German warship supports freedom of navigation
TOKYO (AP) – The chief of the German navy said yesterday that sending a warship to the Indo-Pacific underscores his country’s concern that freedom of navigation and the rules-based international order are threatened in the region.
Vice-Admiral Kay-Achim Schonbach, in Tokyo for a stopover by the frigate Bayern, said escalating tensions, territorial disputes and changing military balance in the region can have a huge impact on the- beyond Asia.
Speaking at a press conference, Schonbach said the ship’s shipment was intended to show support for Japan, the United States (United States) and other partners, and to unite their efforts to defend peace, free navigation and the rules-based international order.
Bayern will cross the South China Sea to demonstrate their right to free passage. The frigate arrived in Tokyo on Friday, becoming the first German warship to visit Japan in nearly 20 years.

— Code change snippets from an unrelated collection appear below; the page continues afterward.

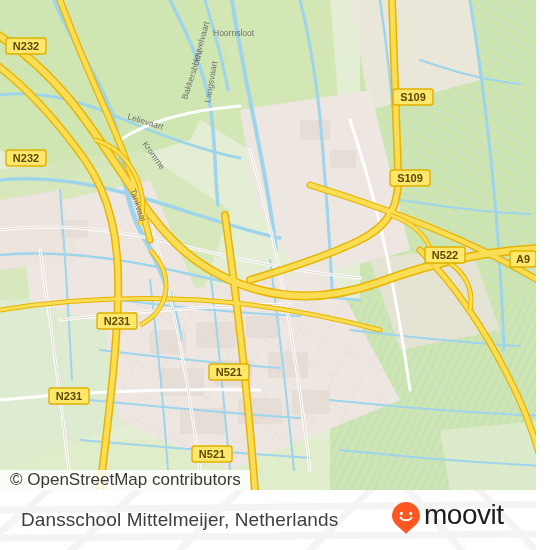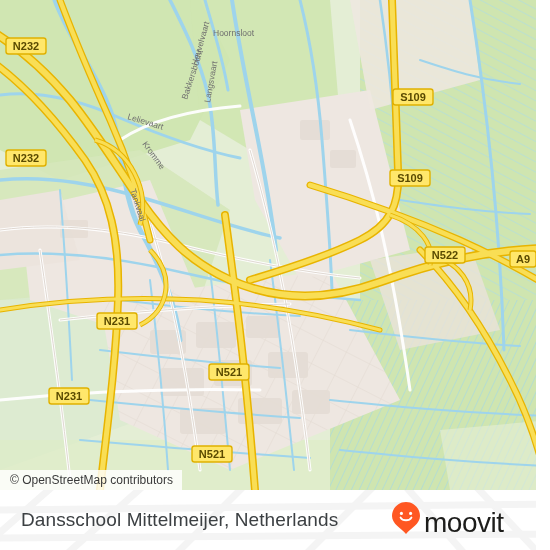--- a/index.html
+++ b/index.html
@@ -40,21 +40,21 @@
   
   #attribution {
     position: absolute;
     left: 0;
     bottom: 0;
     height: 20px;
     line-height: 20px;
     padding: 0 9px 0 10px;
     background: rgba(255,255,255,0.82);
     color: #3a3a3a;
-    font-size: 12px;
+    font-size: 17px;
     font-family: "Liberation Sans", sans-serif;
     white-space: nowrap;
     z-index: 40;
   }
 
   
   #popup {
     position: absolute;
     left: 192px;
     top: 126px;
@@ -119,21 +119,21 @@
   }
   #footer-title {
     font-size: 19px;
     color: #3c4043;
     letter-spacing: .1px;
     white-space: nowrap;
     font-family: "Liberation Sans", sans-serif;
   }
   #brand {
     display: flex;
-    align-items: flex-end;
+    align-items: flex-start;
     gap: 3px;
     cursor: pointer;
   }
   #brand-wordmark {
     font-size: 0;
     line-height: 0;
   }
 </style>
 </head>
 <body>

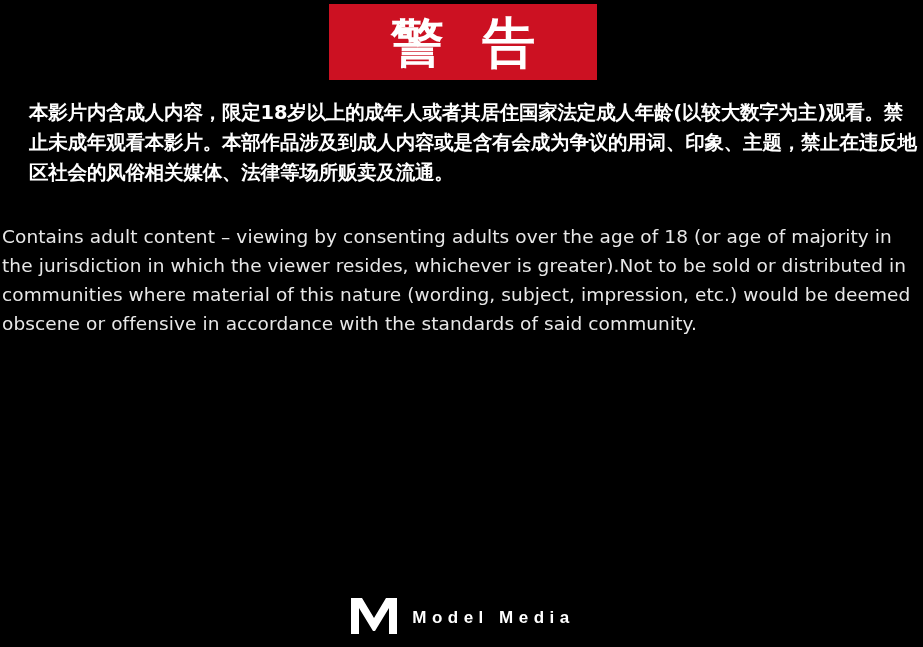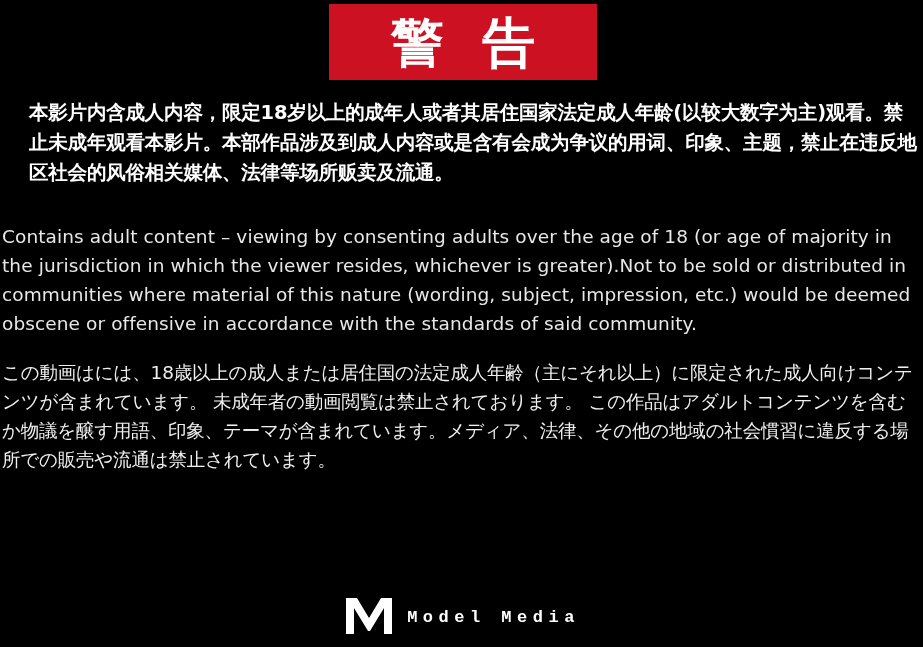--- a/index.html
+++ b/index.html
@@ -106,41 +106,40 @@
     line-height: 1;
   }
   .logo-cn {
     font-family: "DejaVu Sans", sans-serif;
     font-weight: bold;
     font-size: 31px;
     letter-spacing: 3px;
     color: #ffffff;
   }
   .logo-en {
-    font-family: Liberation Mono, monospace;
+    font-family: Liberation Sans, sans-serif;
     font-weight: bold;
     font-size: 17px;
     letter-spacing: 5.5px;
     color: #ffffff;
     margin-top: 6px;
   }
 </style>
 </head>
 <body>
 
 <div class="page">
 
   <div class="warning-banner">
     <span class="warning-text">警 告</span>
   </div>
 
   <div class="content">
     <p class="block zh">本影片内含成人内容，限定18岁以上的成年人或者其居住国家法定成人年龄(以较大数字为主)观看。禁止未成年观看本影片。本部作品涉及到成人内容或是含有会成为争议的用词、印象、主题，禁止在违反地区社会的风俗相关媒体、法律等场所贩卖及流通。</p>
     <p class="block en">Contains adult content – viewing by consenting adults over the age of 18 (or age of majority in the jurisdiction in which the viewer resides, whichever is greater).Not to be sold or distributed in communities where material of this nature (wording, subject, impression, etc.) would be deemed obscene or offensive in accordance with the standards of said community.</p>
-    <p class="block ja">この動画はには、18歳以上の成人または居住国の法定成人年齢（主にそれ以上）に限定された成人向けコンテンツが含まれています。 未成年者の動画閲覧は禁止されております。 この作品はアダルトコンテンツを含むか物議を醸す用語、印象、テーマが含まれています。メディア、法律、その他の地域の社会慣習に違反する場所での販売や流通は禁止されています。</p>
   </div>
 
   <div class="logo">
     <svg class="logo-mark" viewBox="0 0 52 52">
       <polygon points="3,46 3,10 14,10 26,30 38,10 49,10 49,46 41,46 41,20 27,43 25,43 11,20 11,46" fill="#ffffff"></polygon>
     </svg>
     <span class="logo-words">
       <span class="logo-en">Model Media</span>
     </span>
   </div>

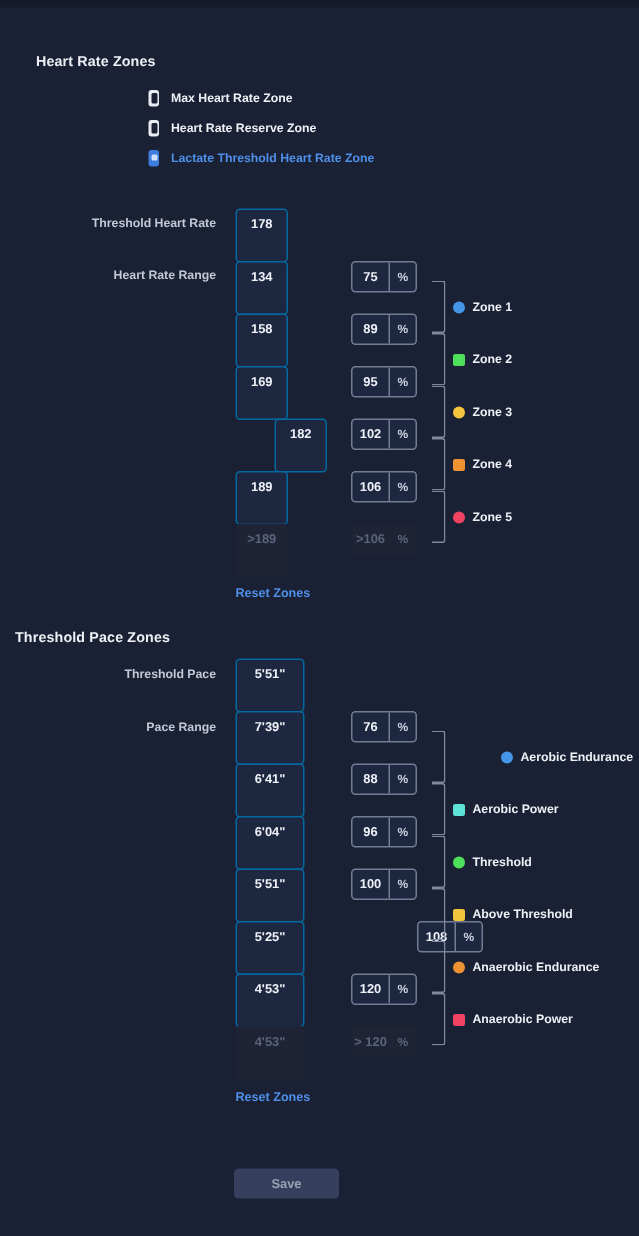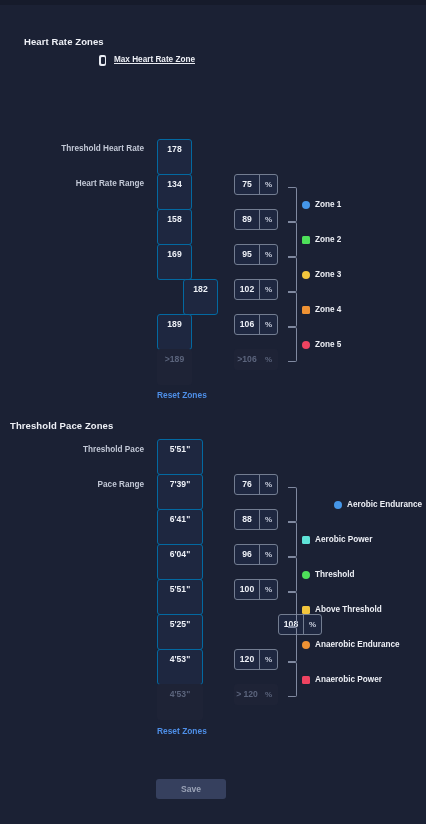--- a/index.html
+++ b/index.html
@@ -38,23 +38,23 @@
     color: #eef0f6;
     letter-spacing: 0.1px;
   }
   #hr-title { position: absolute; left: 24px; top: 31px; }
   #pace-title { position: absolute; left: 10px; top: 415px; }
 
   
   .radio-list { position: absolute; left: 99px; top: 50px; }
   .radio-row {
     display: flex;
+    align-items: center;
     height: 20px;
     margin-bottom: 0px;
-    text-decoration: underline;
   }
   .radio-row + .radio-row { margin-top: 0px; }
   .radio-box {
     width: 7px;
     height: 11px;
     border-radius: 2px;
     background: #e9ecf3;
     margin-right: 8px;
     flex: none;
     position: relative;
@@ -218,20 +218,28 @@
 
 <div class="page">
 
   <div id="hr-title" class="section-title">Heart Rate Zones</div>
 
   <div class="radio-list">
     <div class="radio-row">
       <span class="radio-box"></span>
       <span class="radio-label">Max Heart Rate Zone</span>
     </div>
+    <div class="radio-row">
+      <span class="radio-box"></span>
+      <span class="radio-label">Heart Rate Reserve Zone</span>
+    </div>
+    <div class="radio-row">
+      <span class="radio-box checked"></span>
+      <span class="radio-label active">Lactate Threshold Heart Rate Zone</span>
+    </div>
   </div>
 
   <div class="row-label" style="top:139px">Threshold Heart Rate</div>
   <div class="inp" style="top:134px">178</div>
 
   <div class="row-label" style="top:174px">Heart Rate Range</div>
 
   <div id="hr-rows">
       <div class="inp" style="top: 169px;">134</div>
       <div class="pct" style="top: 169px;">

It has conducted joint exercises with other armies along the way, including two days of exercises with a Japanese destroyer in the Pacific Ocean, German officials said.
From mid-November, it will monitor the activities of North Korean ships for three weeks, including possible ship-to-ship transfers of banned cargoes, under a UN Security Council resolution.
“Sanctions against North Korea are a basic part of this mission,” Bayern commander Tilo Kalski said.
This is the first time that Germany has participated in the mission, which began in 2018 and was joined by New Zealand, Australia, the United States, Canada, Great Britain, France and Japan.